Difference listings
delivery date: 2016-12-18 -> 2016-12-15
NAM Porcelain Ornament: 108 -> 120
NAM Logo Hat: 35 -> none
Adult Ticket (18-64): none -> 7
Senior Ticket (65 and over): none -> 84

==

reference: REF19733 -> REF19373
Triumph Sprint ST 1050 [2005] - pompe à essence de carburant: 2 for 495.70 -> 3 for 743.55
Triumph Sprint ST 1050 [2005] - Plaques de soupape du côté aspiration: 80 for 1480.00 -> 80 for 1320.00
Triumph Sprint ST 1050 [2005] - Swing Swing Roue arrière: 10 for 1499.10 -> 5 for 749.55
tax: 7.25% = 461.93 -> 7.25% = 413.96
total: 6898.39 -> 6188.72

▸ **Work instruction**: In the records above, the line with "delivery date: 2016-12-18 -> 2016-12-15" marks the start and the line with "Senior Ticket (65 and over): none -> 84" marks the end; copy that stretch exactly, both lines included, and nothing else.

▸ **Task answer**:
delivery date: 2016-12-18 -> 2016-12-15
NAM Porcelain Ornament: 108 -> 120
NAM Logo Hat: 35 -> none
Adult Ticket (18-64): none -> 7
Senior Ticket (65 and over): none -> 84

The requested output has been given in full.